De quoi déprimer les ménages, dont l'indice de confiance a chuté de 13 points entre octobre 2010 et octobre
2011, d'après le baromètre GfK. Leur consommation est négative sur les trois premiers trimestres de 2011 et ils
sont endettés jusqu'au cou : 138% de leur revenu brut disponible.
De plus, le taux de chômage, de 8% en juin 2011, devrait continuer à progresser au moins jusqu'à fin 2012 prédit
Goldman Sachs. Enfin, l’inflation menace : elle pourrait atteindre 4,5% en 2011 selon les prévisions du FMI,
alors même que les marges des industriels se réduisent. Pour sortir du marasme, la Banque d'Angleterre a
annoncé début octobre l'injection de 75 milliards de livres de liquidités dans l'économie.
8. La Russie dépendante des cours du pétrole
La Russie est devenue en 2010 le premier producteur mondial de pétrole et le deuxième de gaz naturel. Les
recettes d'exportations sur ces deux produits devraient passer de 255 milliards de dollars en 2010 à 420 milliards
de dollars en 2035. Une croissance essentiellement tirée par la demande chinoise, dont la part dans ces
exportations sera multipliée par dix sur la même période, selon les projections de l'AIE.

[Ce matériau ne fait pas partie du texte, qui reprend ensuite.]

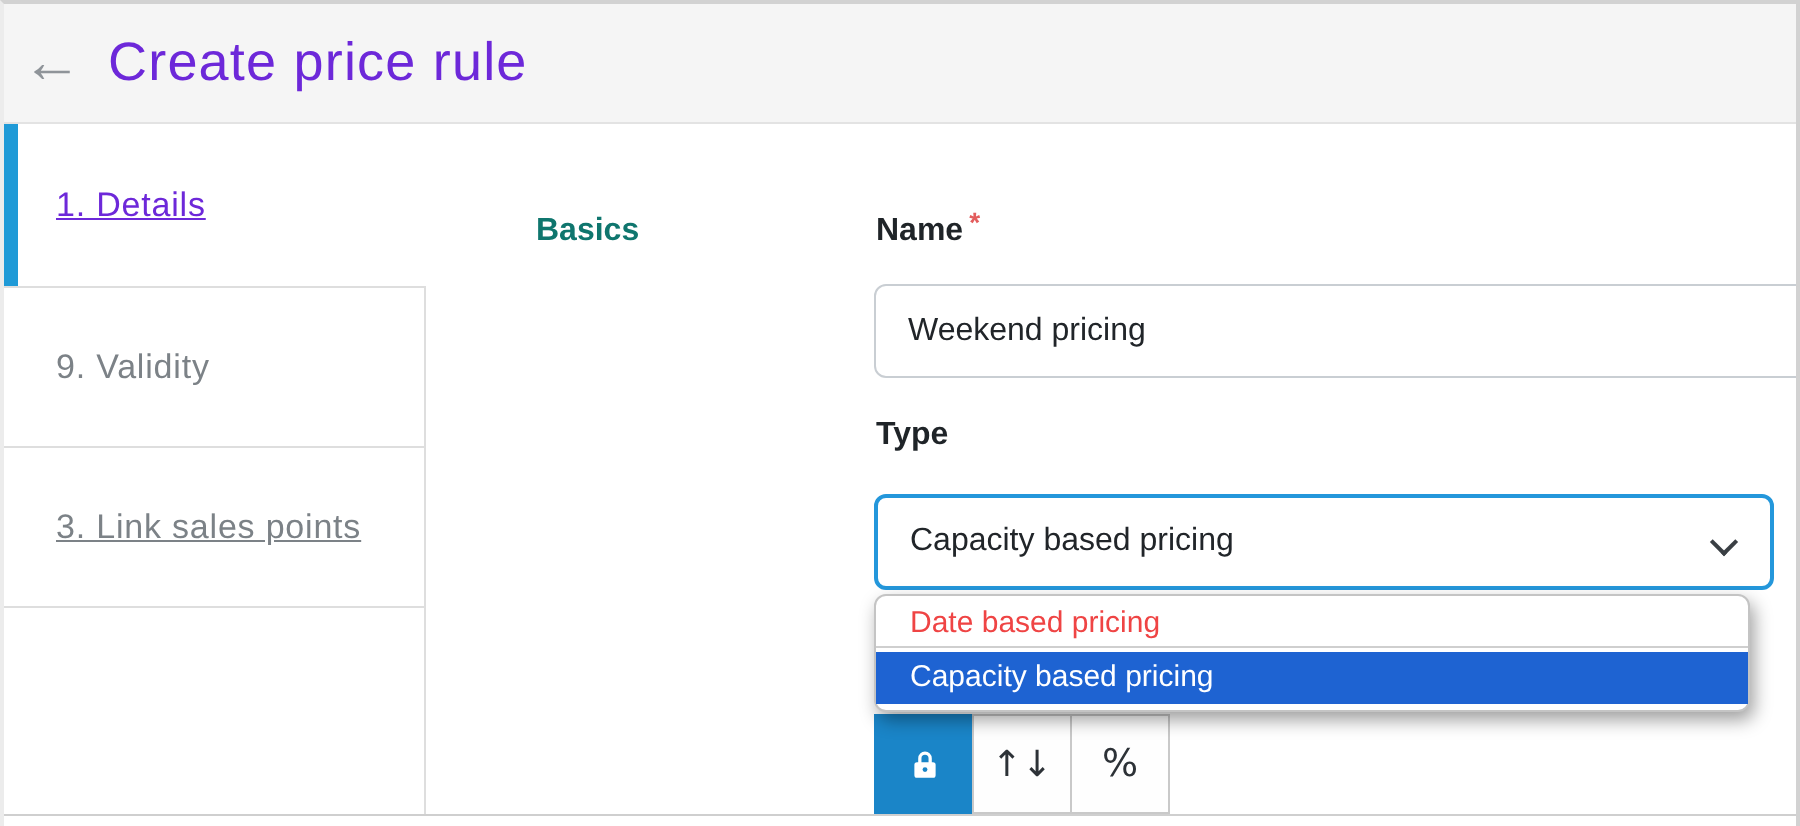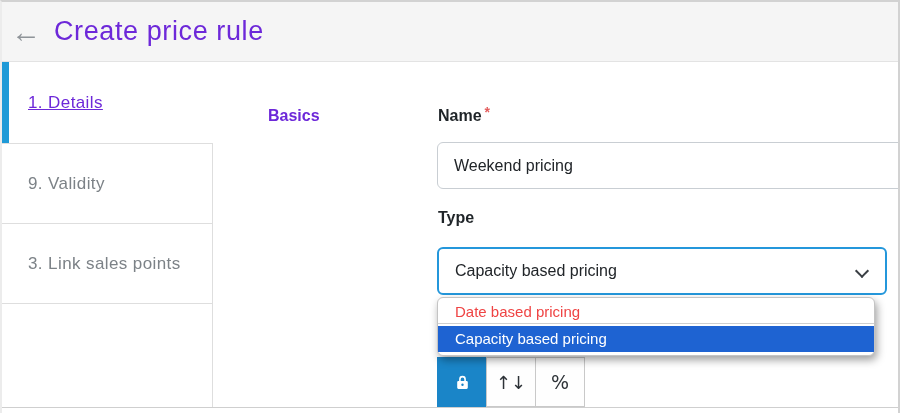--- a/index.html
+++ b/index.html
@@ -52,7 +52,7 @@
 
   
   .section-title {
-    position:absolute; left:266px; top:105px; font-size:16px; font-weight:bold; color:#6d28d9;
+    position:absolute; left:266px; top:105px; font-size:16px; font-weight:bold; color:#0f766e;
   }
   .field-label {
     position:absolute; font-size:16px; font-weight:bold; color:#1f2428;text-align:center;

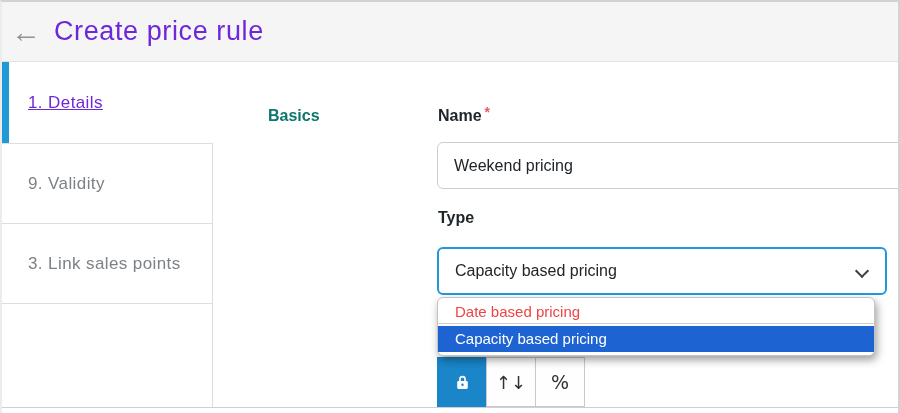--- a/index.html
+++ b/index.html
@@ -35,7 +35,7 @@
   }
   .step-1 { top:60px;  height:82px; }
   .step-2 { top:142px; height:80px; }
-  .step-3 { top:222px; height:80px; }
+  .step-3 { top:222px; height:80px;text-decoration:underline; }
   .step.active { color:#6d28d9; border-right:none;text-decoration:underline; }
   .active-bar {
     position:absolute; left:0; top:0; bottom:0; width:7px; background:#1f9ad7;

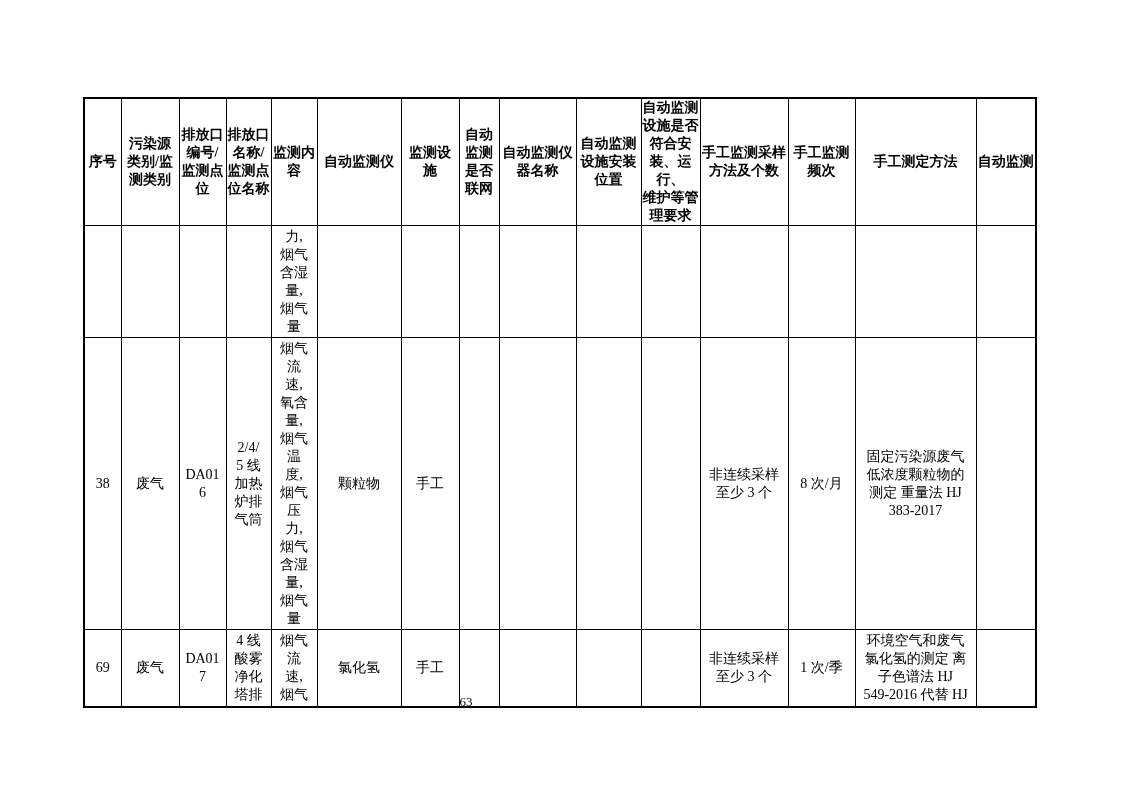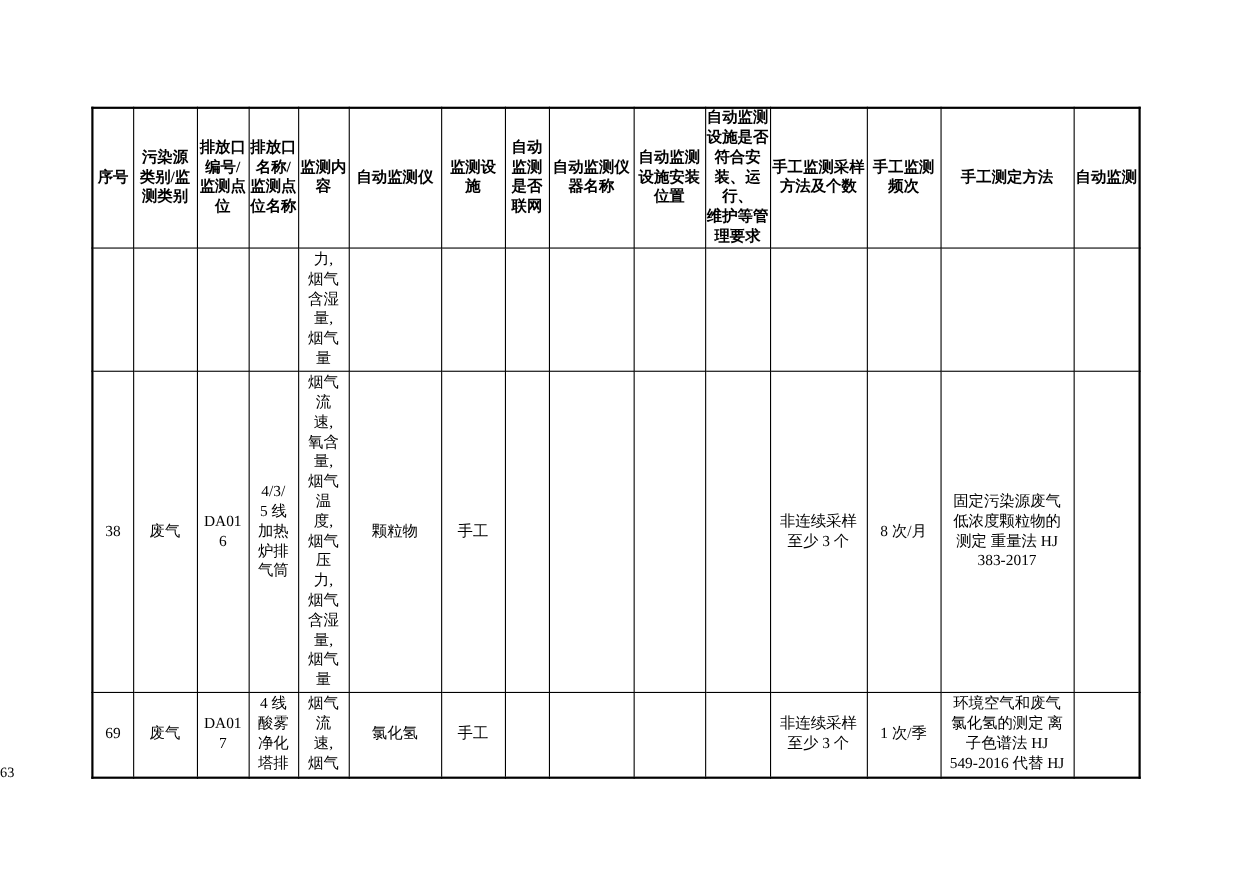--- a/index.html
+++ b/index.html
@@ -143,7 +143,7 @@
       <td>废气</td>
       <td>DA01
 6</td>
-      <td>4/3/
+      <td>2/4/
 5 线
 加热
 炉排

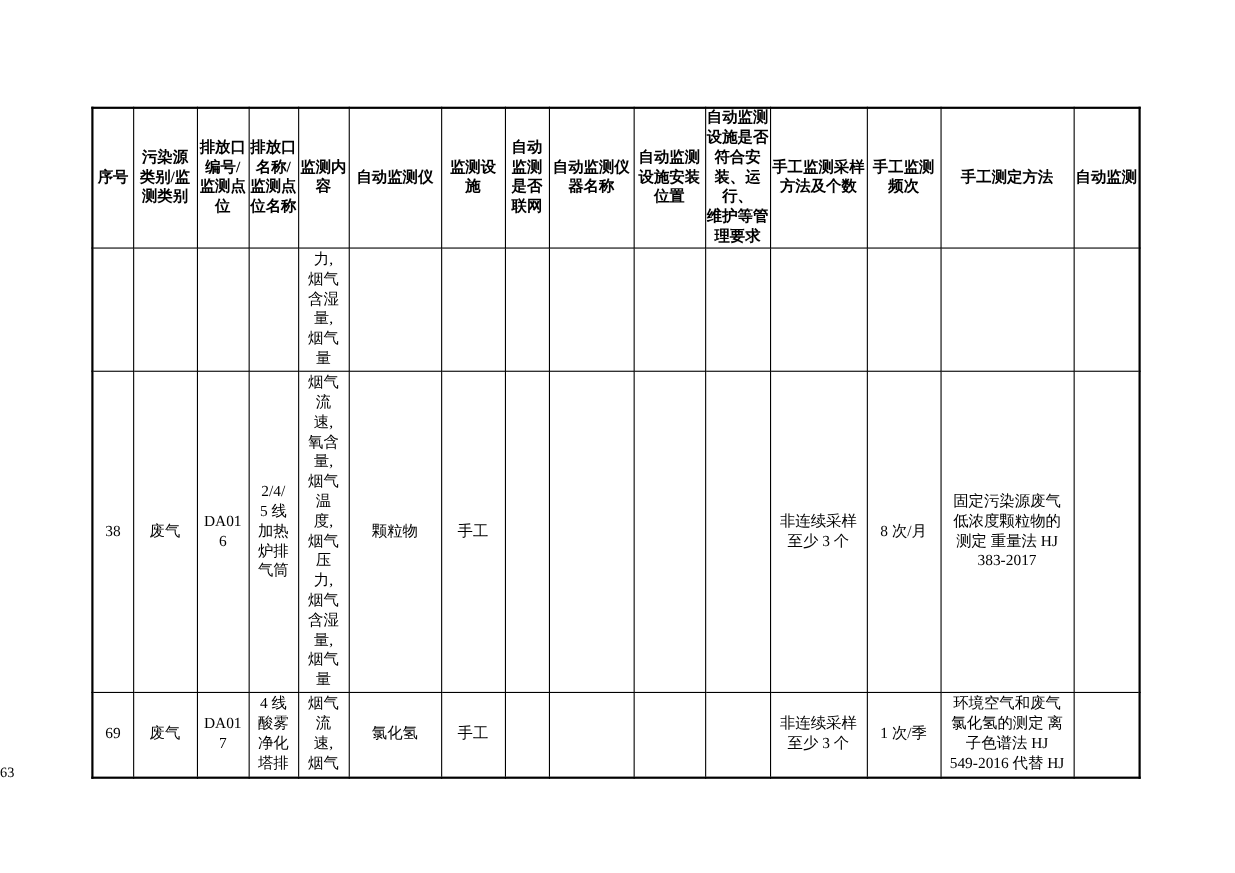--- a/index.html
+++ b/index.html
@@ -47,6 +47,7 @@
     position: absolute;
     top: 694px; left: 0;
     width: 932px;
+    text-align: center;
     font-size: 13px;
   }
 </style>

Grâce à cette manne, la dette russe est ridiculement faible : 9% de son PIB en 2010 et ses réserves de
change s'élèvent à 521 milliards de dollars fin mai 2011. Le problème, c'est que l'économie russe est
complètement tributaire du pétrole et du gaz, qui représentent 68% de ses exportations. Selon les calculs du
ministère des Finances russes, une baisse d'un dollar du baril de pétrole entraîne un manque à gagner de
1,8 milliard de dollars pour le budget de l'Etat.
Autre mal endémique du pays : la corruption, dont le Premier ministre Vladimir Poutine reconnaît lui-même
qu'elle "empêche le développement de la Russie". Associée à la bureaucratie, elle place la Russie en 124e
position dans le classement "Doing business" de 2012, qui mesure la qualité de la réglementation des affaires
dans le monde. Son adhésion à l'OMC, prévue pour le 9 novembre, pourra peut-être limiter les réticences des
investisseurs, qui bénéficieront de plus d'outils pour défendre leurs intérêts.